All three of these Recommendations were reported to have been appropriately actioned prior to the completion of the Final Report on the Investigation.

A total of 12 further Safety Recommendations were made at the conclusion of the Investigation as follows:

  • that the Government of Nepal, Ministry of Culture, Tourism and Civil Aviation (MoCTCA) should establish an independent and effective aircraft accident investigation mechanism with the provision of adequate resources and functional autonomy to effectively conduct accident investigations and continuously monitor the implementation and compliance-status of remedial safety measures.
  • that the MoCTCA should encourage the Nepal CAA and airline operators to take initiatives towards promoting safety culture and best practices as well as producing credible outcomes in the formulation of rules, regulations, requirements and standards and their proper implementation.
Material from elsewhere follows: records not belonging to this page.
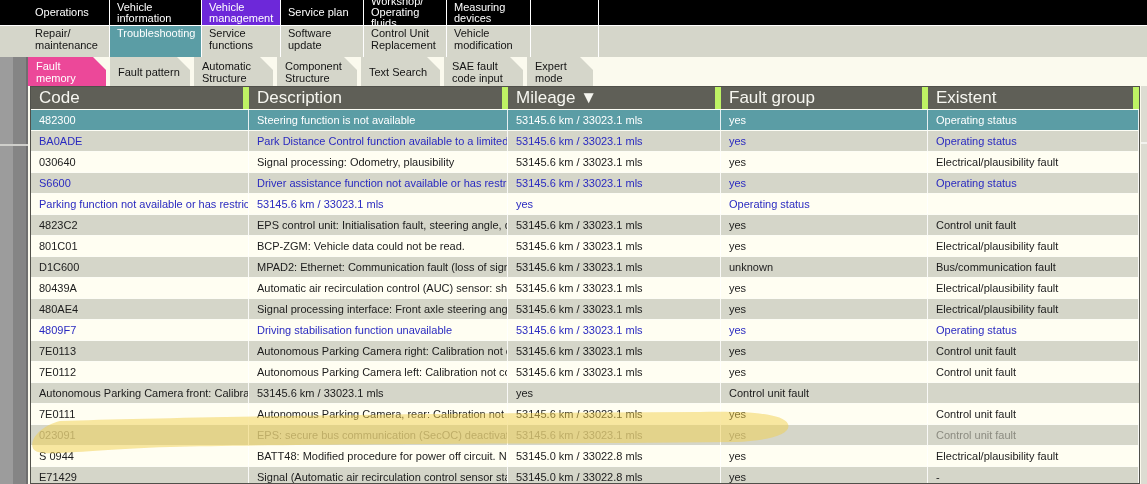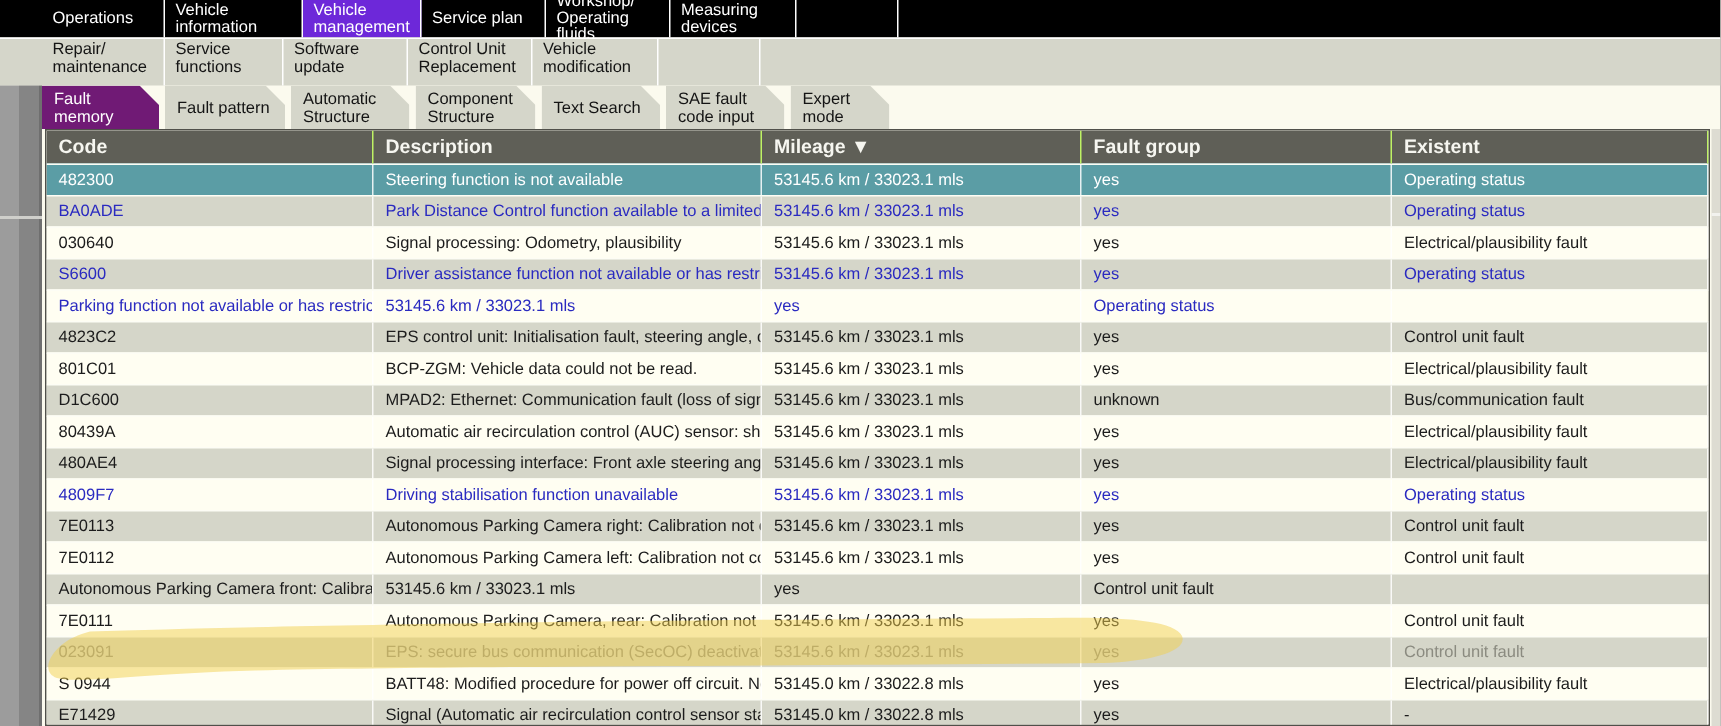--- a/index.html
+++ b/index.html
@@ -96,6 +96,9 @@
         <span>Repair/ maintenance</span>
       </div>
 
+  <div class="scell mc2 teal">
+        <span>Troubleshooting</span>
+      </div>
 
   <div class="scell mc3">
         <span>Service functions</span>

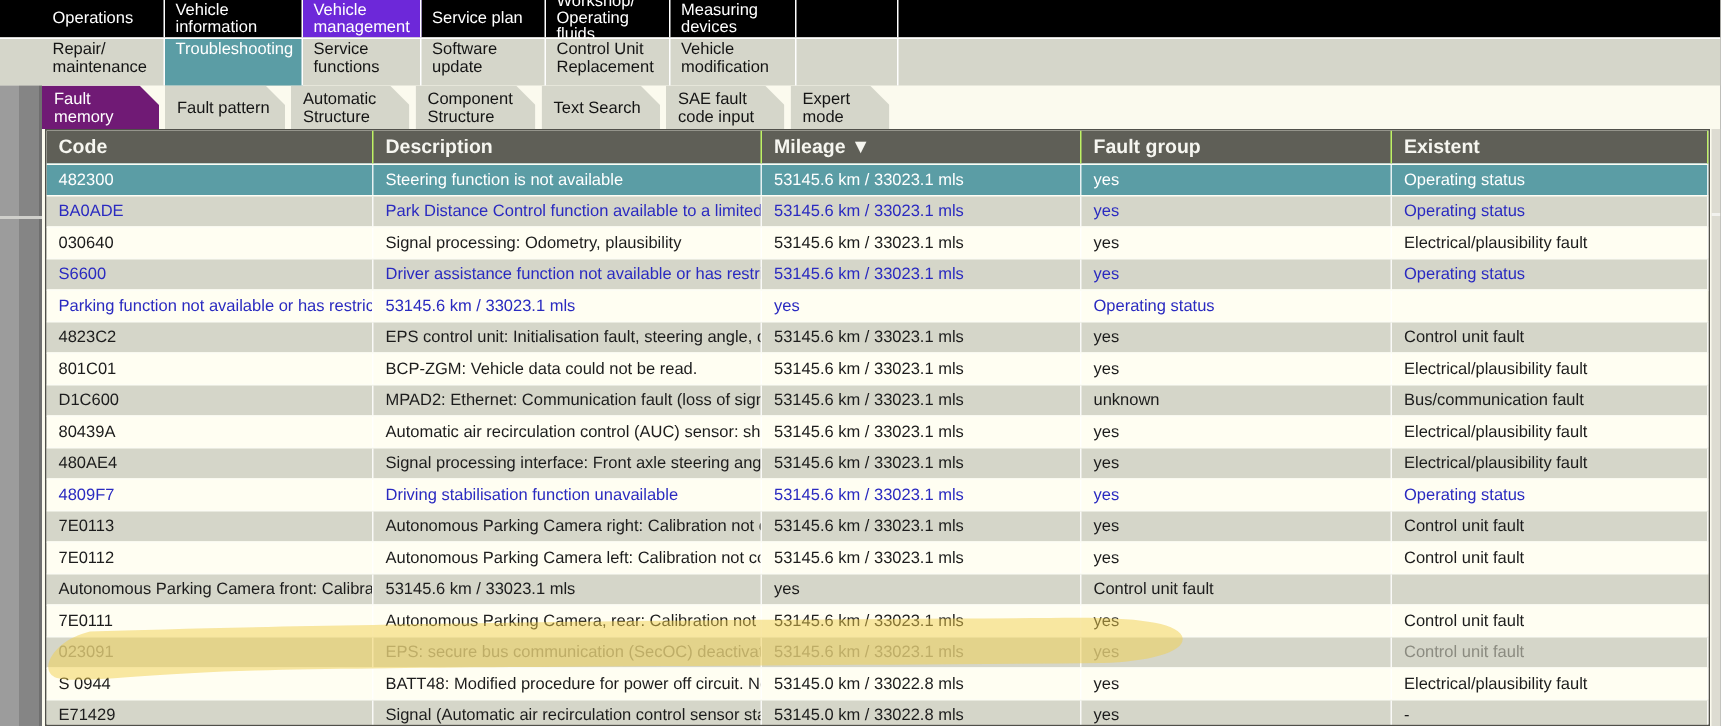--- a/index.html
+++ b/index.html
@@ -29,7 +29,7 @@
   .tab{height:29px;background:#d5d6ca;color:#141414;font-size:11px;line-height:12px;
        padding:2px 8px;display:flex;align-items:center;
        clip-path:polygon(0 0,calc(100% - 13px) 0,100% 13px,100% 100%,0 100%)}
-  .tab.teal{background:#701a75;color:#fff}
+  .tab.teal{background:#ec4899;color:#fff}
   .tb1{width:78px}.tb2{width:80px}.tb3{width:79px}.tb4{width:80px}.tb5{width:79px}.tb6{width:79px}.tb7{width:66px}
 
   

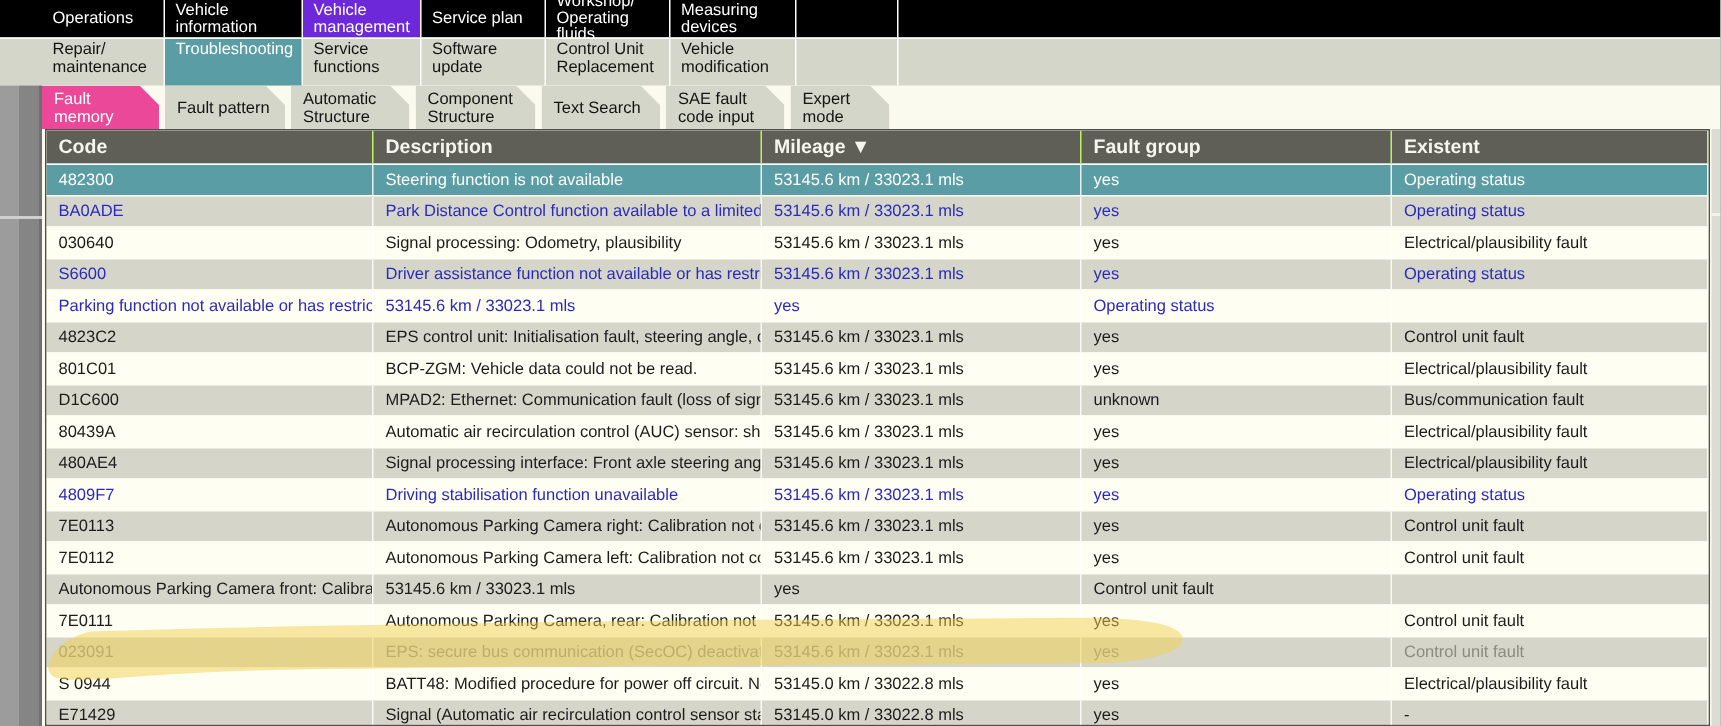--- a/index.html
+++ b/index.html
@@ -44,8 +44,8 @@
               border:1px solid #50504a;background:#fffef2;overflow:hidden}
   .grid{display:grid;grid-template-columns:218px 259px 213px 207px 1fr}
   #thead{height:22px;background:#5f5f57}
-  .th{color:#f6f6f0;font-weight:bold;font-size:13px;line-height:11px;padding:5px 0 0 8px;
-      border-right:1px solid #bef264;white-space:nowrap;overflow:hidden;cursor:default}
+  .th{color:#f6f6f0;font-weight:normal;font-size:17px;line-height:11px;padding:5px 0 0 8px;
+      border-right:6px solid #bef264;white-space:nowrap;overflow:hidden;cursor:default}
   #tbody .trow{height:21px;border-top:1px solid #fdfdf5}
   .td{font-size:11px;line-height:12px;padding:4px 4px 0 8px;white-space:nowrap;overflow:hidden;
       border-right:1px solid rgba(255,255,255,.85);color:#1c1c1c}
  • that the Civil Aviation Authority of Nepal (CAAN) should further strengthen its surveillance and monitoring function focusing on critical safety areas including violation of SOP, proper application of CRM, Controlled Flight Into Terrain (CFIT)runway incursions/excursions, approach and landing accident reduction etc. and ensuring (that there is an) effective enforcement mechanism (in place).
  • that the CAAN should, in order to undertake proactive safety measures, establish a dedicated committee of relevant professional experts to undertake an in-depth review of the existing STOL field (at Jomson), taking into account the major factors – particularly the runway length and slope, runway layout, runway condition, runway marking, regulated weight, approach, prevailing wind velocities and the presence of obstructions etc. – and ensure( that) corrective action (is taken to counter) risk factors as necessary.
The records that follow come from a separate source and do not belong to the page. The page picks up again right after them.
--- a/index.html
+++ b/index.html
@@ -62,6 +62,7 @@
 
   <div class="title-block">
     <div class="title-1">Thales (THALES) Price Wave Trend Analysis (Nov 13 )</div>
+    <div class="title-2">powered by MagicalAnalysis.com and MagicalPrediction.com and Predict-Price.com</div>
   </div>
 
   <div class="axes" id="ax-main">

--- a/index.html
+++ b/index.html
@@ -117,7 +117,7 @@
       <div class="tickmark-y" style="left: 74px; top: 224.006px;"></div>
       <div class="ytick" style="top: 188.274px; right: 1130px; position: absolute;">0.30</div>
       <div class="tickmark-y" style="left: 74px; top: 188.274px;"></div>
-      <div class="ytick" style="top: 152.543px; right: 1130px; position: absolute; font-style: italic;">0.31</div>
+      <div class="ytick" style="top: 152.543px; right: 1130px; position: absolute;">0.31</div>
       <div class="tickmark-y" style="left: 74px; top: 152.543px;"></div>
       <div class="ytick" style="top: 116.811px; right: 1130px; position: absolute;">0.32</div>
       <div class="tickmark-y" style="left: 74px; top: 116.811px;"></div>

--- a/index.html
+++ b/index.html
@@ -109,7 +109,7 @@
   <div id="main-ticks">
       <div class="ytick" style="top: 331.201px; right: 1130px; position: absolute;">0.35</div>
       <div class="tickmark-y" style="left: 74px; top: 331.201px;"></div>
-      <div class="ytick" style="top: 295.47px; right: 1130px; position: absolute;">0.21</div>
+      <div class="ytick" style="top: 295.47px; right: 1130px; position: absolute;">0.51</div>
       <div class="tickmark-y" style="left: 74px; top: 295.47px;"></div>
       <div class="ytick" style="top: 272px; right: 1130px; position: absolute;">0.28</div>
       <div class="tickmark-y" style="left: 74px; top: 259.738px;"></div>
  • that the CAAN should encourage the professionals like pilots, engineers, ATC Officers and the general public to report the unsafe practices and establish a database of such (reports) from concerned people and the airline(s) to (be analysed for) identified and (the results used) to take risk mitigation and remedial measures as necessary.
  • that the CAAN should strengthen its regulatory capacity by ensuring that ATS and AFIS personnel working at airports should receive customised training which includes STOL airfields, aircraft operating limitations and the relevant provisions of safety regulations applicable at airports.
  • that the CAAN should, considering the typical geographical location and nature of wind velocity at Jomson airport, make arrangements to prohibit tail wind landings in the case of a wind speed which exceeds 5 knots.
  • that the Nepal Airlines Corporation (NAC) should strengthen training on Crew Resource Management (CRM) focusing attention on the critical phases of flight (take-off, landing and missed approach phases) as identified in the analysis and findings of this report.
  • that the NAC should further strengthen its existing mechanism to monitor, investigate and mitigate the risk associated with repetitive defects of particular aircraft at expert level to strengthen flight safety.
  • that the NAC should, considering the specific points mentioned in the analysis and findings of this report, develop and maintain procedures for STOL operation which (ensure that) pilots know and apply the rules, regulations and standards and (are capable of) analysing the risk and enhancing safety performance.
  • that the NAC should review and update its SOPs to make them compatible with the available facilities and include recommended guidelines for its pilots (particularly in respect of) the take-off, landing and missed approach phases.
  • that the NAC should develop qualified professionals as trainers on Safety Management System (SMS) and impart such knowledge to all key personnel, pilots, engineers and relevant ground staff, setting a target date for the full implementation of SMS including an applicable database.

The Final Report was completed on 18 February 2014 and subsequently published.